American writer and philanthropist

Ednah Dow Littlehale Cheney (June 27, 1824 – November 19, 1904) was an American writer, reformer, and philanthropist.

She was born on Beacon Hill, Boston, June 27, 1824; and was educated in private schools in Boston. Cheney served as secretary of the School of Design for Women in Boston from 1851 till 1854. She married portrait artist Seth Wells Cheney on May 19, 1853. His ill-health limited his volume of work and after a winter trip abroad (1854-1855) he died in 1856. They had one child, Margaret.

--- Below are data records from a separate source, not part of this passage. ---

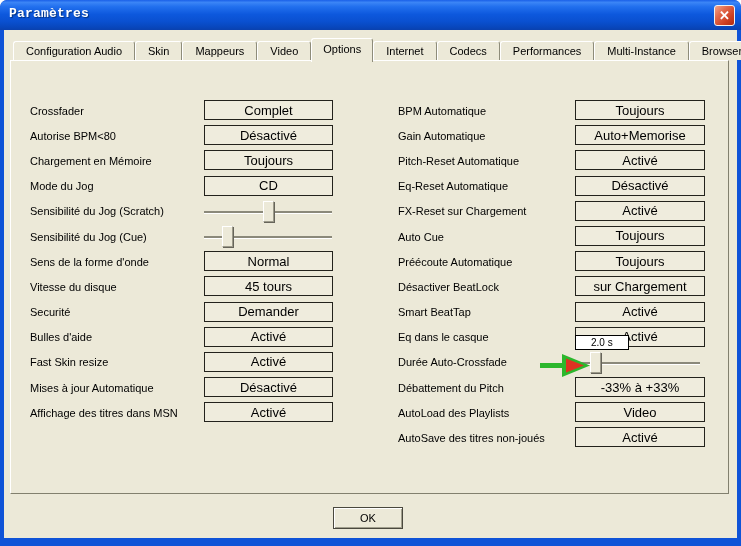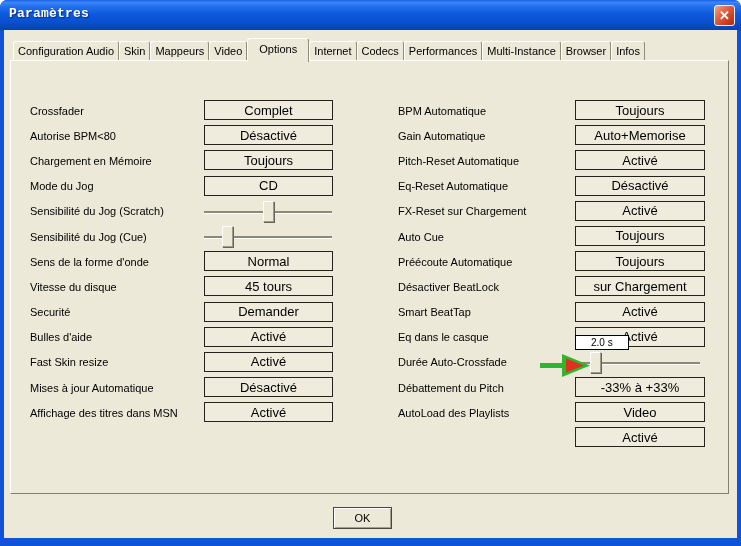"Configuration Audio" .tab { padding: 0 4px -> 0 12px }
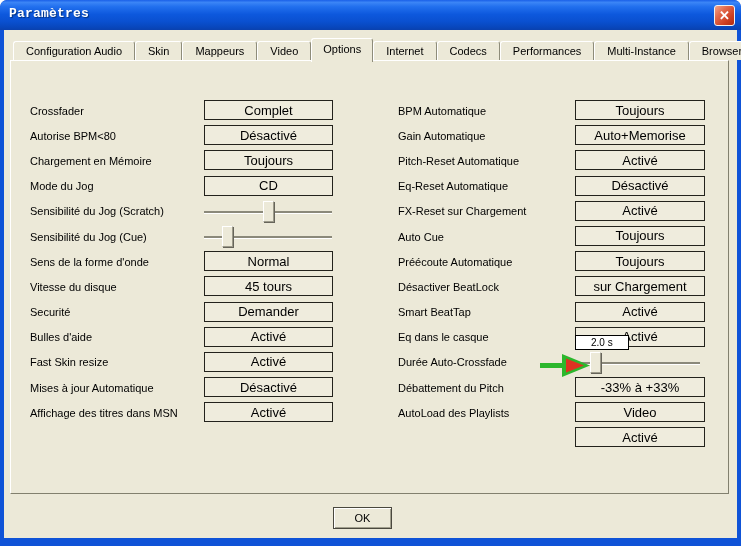"AutoSave des titres non-joués" span.lbl { html: none -> <span>AutoSave des titres non-joués</span> }
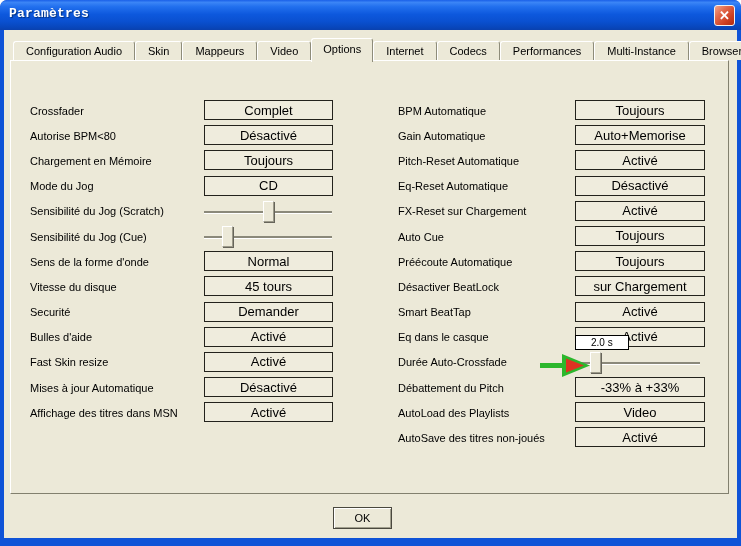"OK" .okbtn { width: 59px -> 70px }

Cheney's life was devoted to philosophic and literary research and work. She was one of the marked personalities of Boston in her day, prominent in reform movements. Naturally averse to personal publicity, she did not shun it where her name and word could add weight to the advocacy of a just cause. In the education and health of the community, she showed the most interest. She was a strenuous champion of the claims of African Americans to political and social justice. She advocated for religious toleration and the enfranchisement of women. She took an interest in social concerns such as the Freedman's Aid Society (secretary of the committee on aid for colored regiments and of the teachers' committee, 1863), Massachusetts Woman Suffrage Association (vice president), New England Women's Club (vice president) and the New England Hospital for Women and Children (secretary, 1862). She lectured at the Concord School of Philosophy on the history of art, and wrote about art in several books and articles. She was an active member of the Margaret Fuller conversation class. She went south to visit the Freedmen's schools in 1866, 1868, and 1869. Cheney was one of the founders in 1862 of the New England Hospital for Women and Children, its secretary for twenty-seven years and president fifteen years. Numbered among the veterans of the forward movements in education, philanthropy, and reform of the nineteenth century, she continued to grace by her presence and help by her wise counsels the deliberative assemblies and budding activities of the dawn of the twentieth century. She was the author of Reminiscences.

Cheney visited Europe several times, and spoke before lyceums west of New England in 1873, 1875, and 1876. The location where her home stood in Jamaica Plain is a site on the Boston Women's Heritage Trail.

==Early years and education==
Ednah Dow Littlehale was born in Boston, June 27, 1824. She was the daughter of Sargent Smith and Ednah Parker (Dow) Littlehale, and was named for her mother. Cheney's birthplace was on Belknap Street, now Joy, about half-way up Beacon Hill from Cambridge Street. She was the third child born to her parents. Five children came after her, one a little brother; but only four —Ednah and three sisters, one a lifelong invalid— lived to adult age. When she was two years old, the family removed to Hayward Place, and six years later they took up their abode in a new house on Bowdoin Street.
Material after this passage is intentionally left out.